While I was waiting for my daughter to finish softball practice the other night, I ran into two dear friends strolling around the ball park. I was driving barefoot. They were walking three small, wild-haired dogs, one of them nearly entirely blind. All in all, we raised the eccentricity quotient of the softball field by a factor of at least five. Maybe ten. After chatting for a while about our kids and our various personal neuroses, the talk turned to how and why we became artists. Phil, who is an incredible visual artist and teacher, said he became an artist in reaction to debilitating perfectionism in his youth. Joan, who is a phenomenal dancer and musician and painter, said she did the most unlikely thing she could think of. As she put it, “if you would have asked me if it was more likely that I would marry an alien and move to Mars or become a dancer, I would have picked the Martian. Hands down.”
I laughed and hugged them both and mumbled some version of my own assent, but the conversation has lingered around the edges of my mind. While I loved hearing their stories, I realize I can barely even think the word artist in relation to myself. Now, of course, I am surrounded by artists – by poets and painters and novelists and musicians—and I don’t have any trouble calling any of them artists. I think of them as artists, I talk about them as artists, in fact I love calling them artists.
But, come to think about it, I am not sure I have ever called myself an artist out loud. Or even in my own head. In fact, it makes me cringe to even write about it here. I’m not exactly sure why. I don’t have any trouble calling myself a lawyer. Or an executive director. Or a mother. Or a cook or a knitter or a gardener. And, I love to call myself a daughter, a sister, a grand-daughter, a friend.
But, really, I could not call myself an artist in conversation with two dear friends. Some of it is probably that deep down I fear that I am a fraud. I know I am lawyer –the state of Oregon says so—but I have some doubts about my credentials as a poet.
That’s not all of it, though. And, it’s not that I think that poets aren’t artists. Or that poetry isn’t one of the world’s great arts. In fact, maybe it is because I revere poetry so completely and because I know that it keeps body and soul together like nothing else that I cannot claim it—the art of poetry—so directly for myself. I can’t say the name of G-d. I can’t look directly into the flame. I am too humbled by the enormity of the art to apply it to a creature as flawed and broken and downright ridiculous as I am.

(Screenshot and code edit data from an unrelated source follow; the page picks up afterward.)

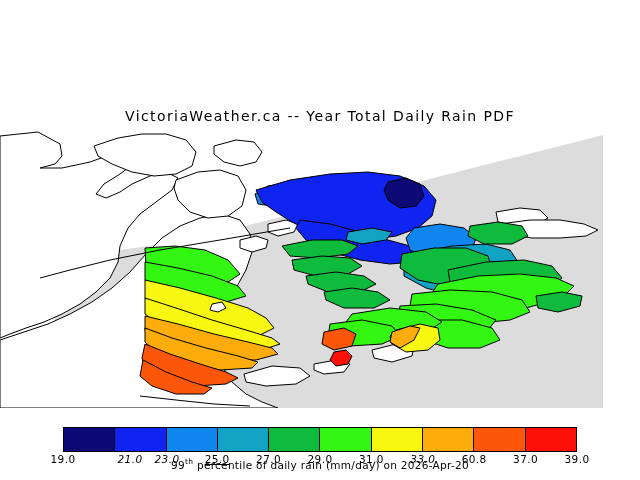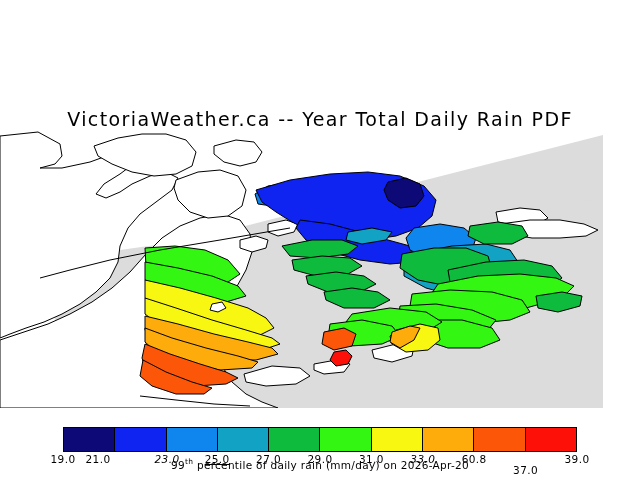"VictoriaWeather.ca -- Year Total Daily" #title { font-size: 19px -> 14px }
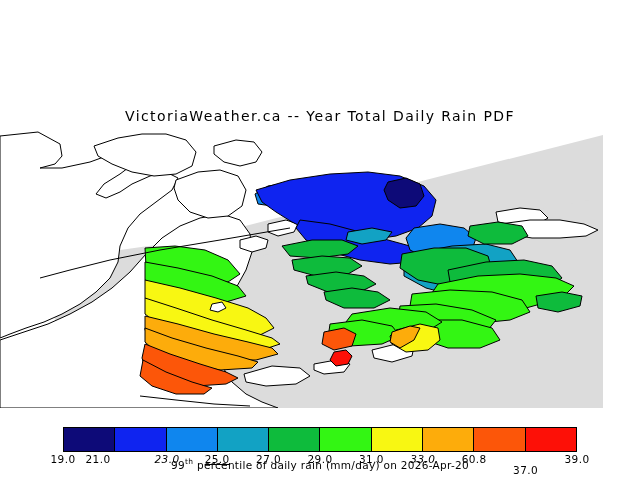"21.0" span { font-style: none -> italic; left: 98px -> 130px }
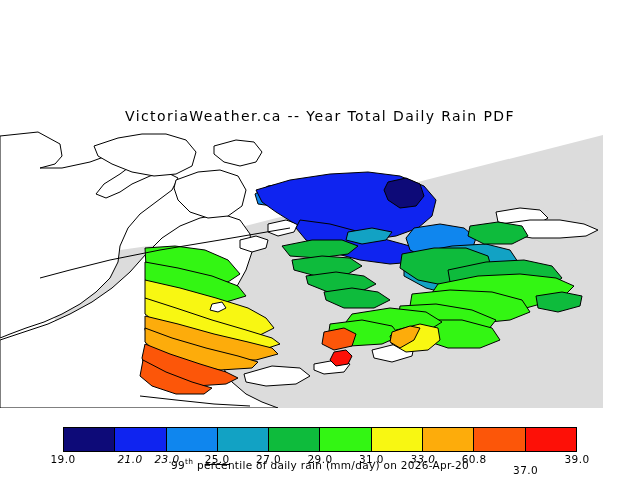"37.0" span { margin-top: 11px -> none }
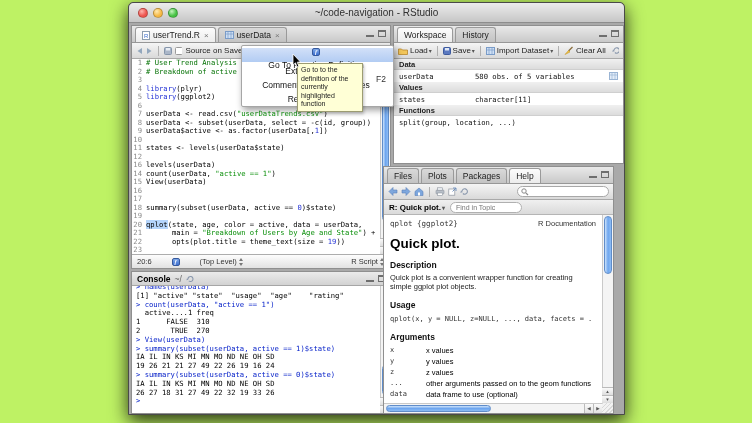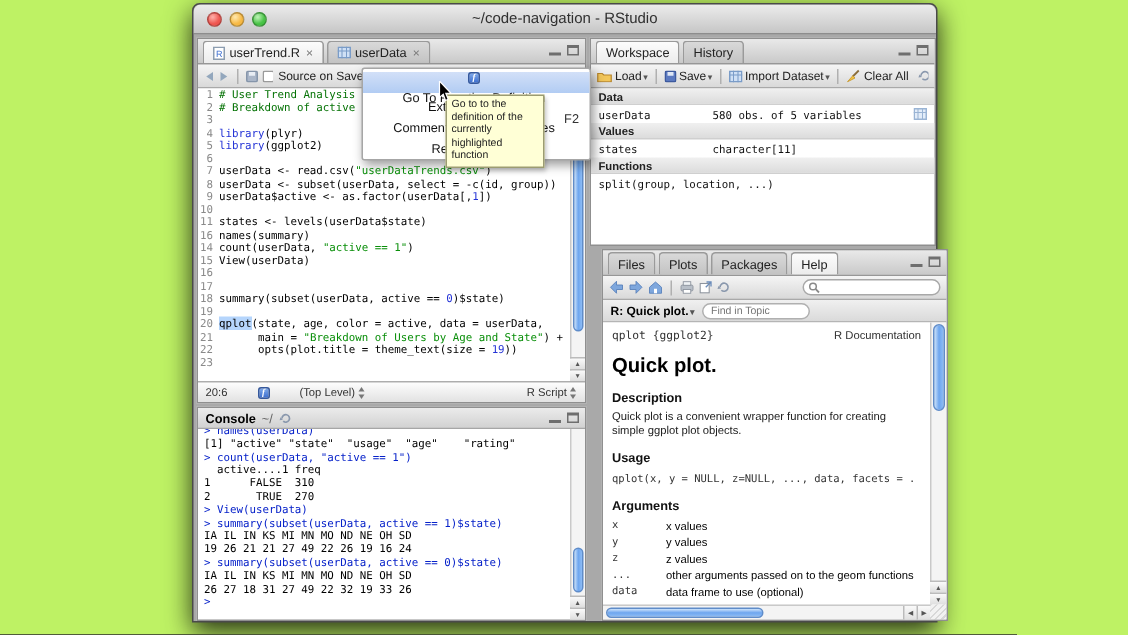"12" div.cl { html: none -> <div><span>12</span><span></span></div> }
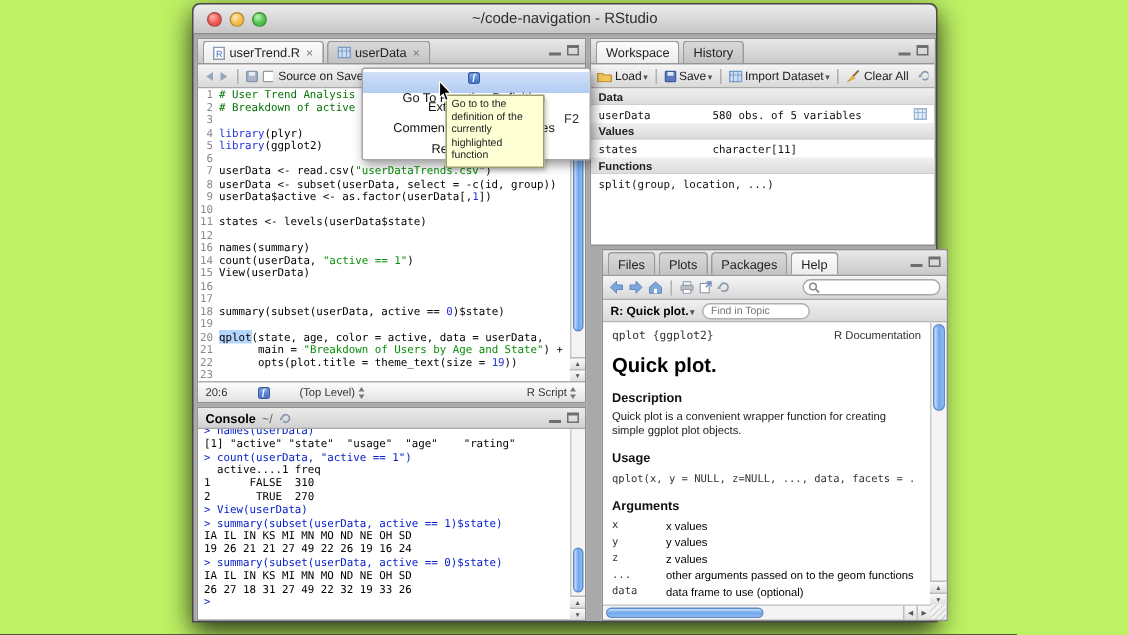"names(summary)" span.pl { text: names(summary -> levels(userData }
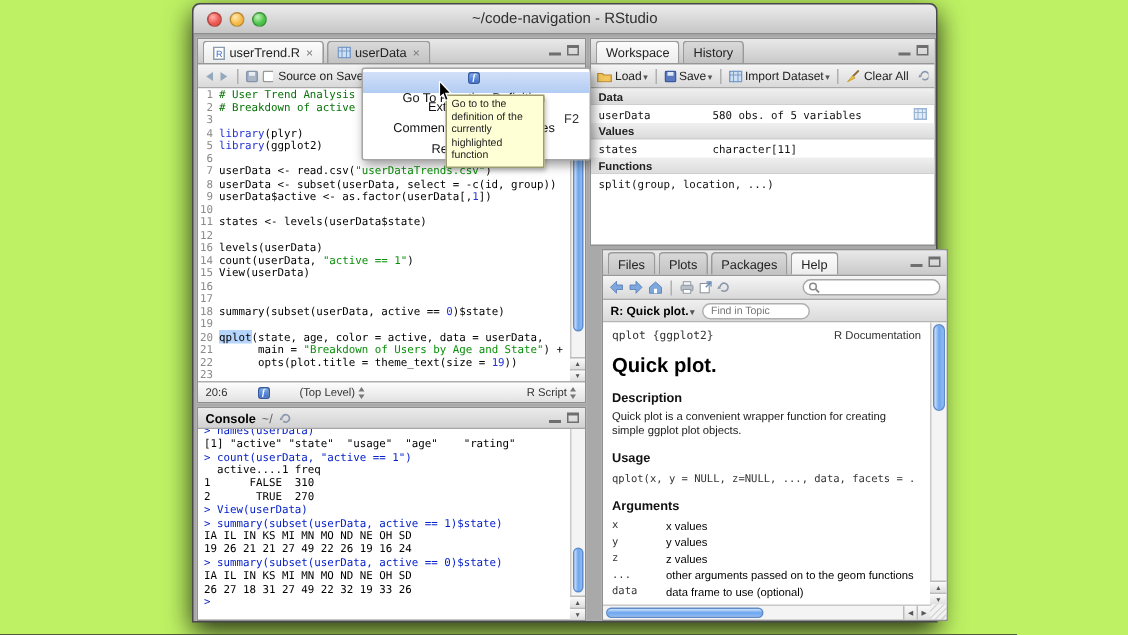"Files" #help-pane { left: 272px -> 254px }
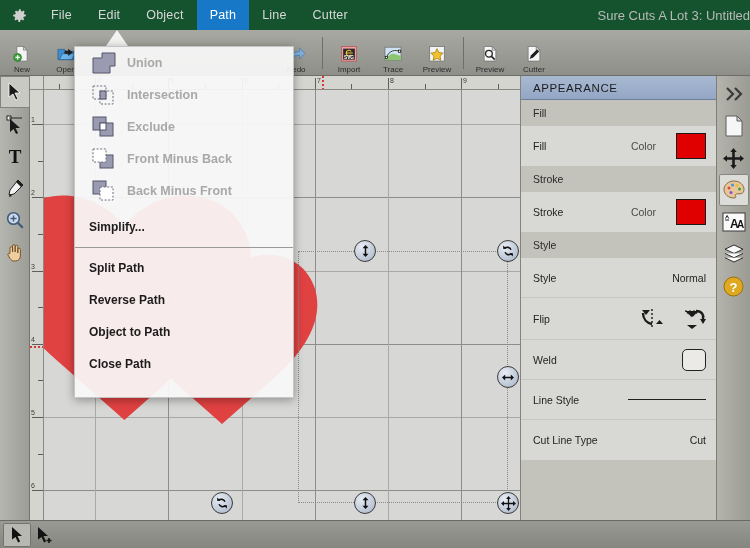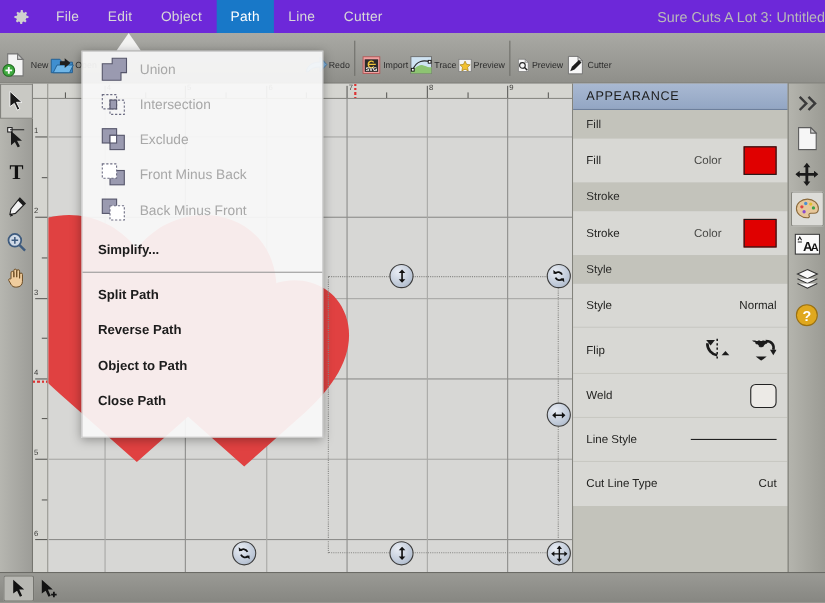"File" .menubar { background: #6d28d9 -> #14532d }
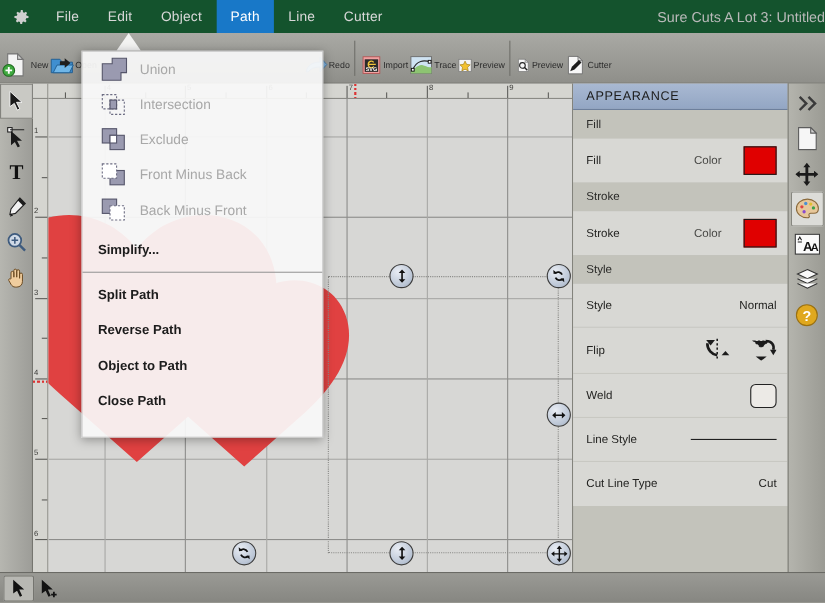"New" .tool-btn { flex-direction: row -> column }
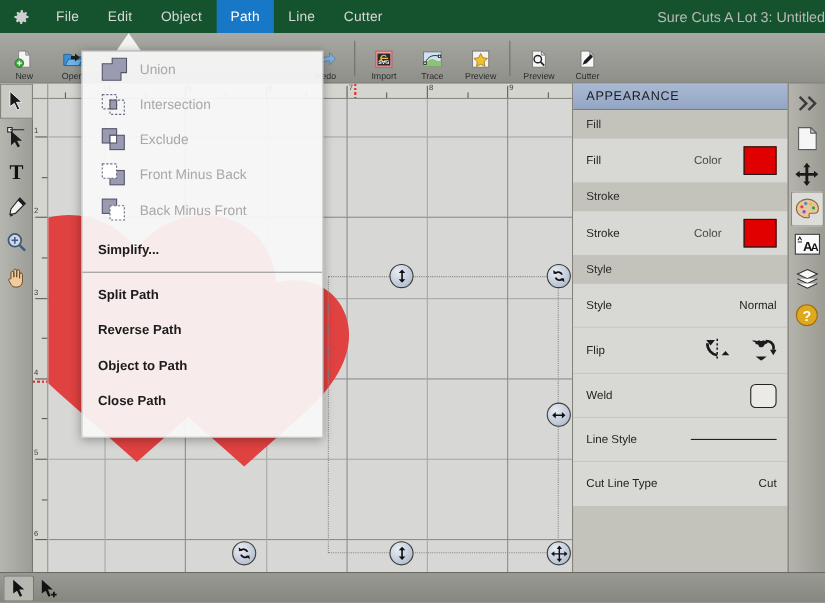"Union" .dd-item.dis { font-weight: normal -> bold }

And that’s fine. I want to tremble in the presence of Whitman and Dickinson and Dante and Sappho. I want to be stunned into silence and humility by Wallace Stevens and H.D.
But, I also want poetry to be my bread and water. I want it to be as ordinary and reliable as lunch. I want it to be my solace on the Bus and in the bathtub. So, what’s a girl to do then? For now, I think I will try to whisper it to myself in the same way that I murmur prayers and blessings over my girls as they sleep—not really even words, just love translated into utterance. I’ll breathe it amongst the names of the archangels – Michael . . . Gabriel . . . artist . . . artist. . .artist. I’ll try it on in the darkest hours of the night. But even then, even with such practice, I doubt I’ll take it out to the softball field.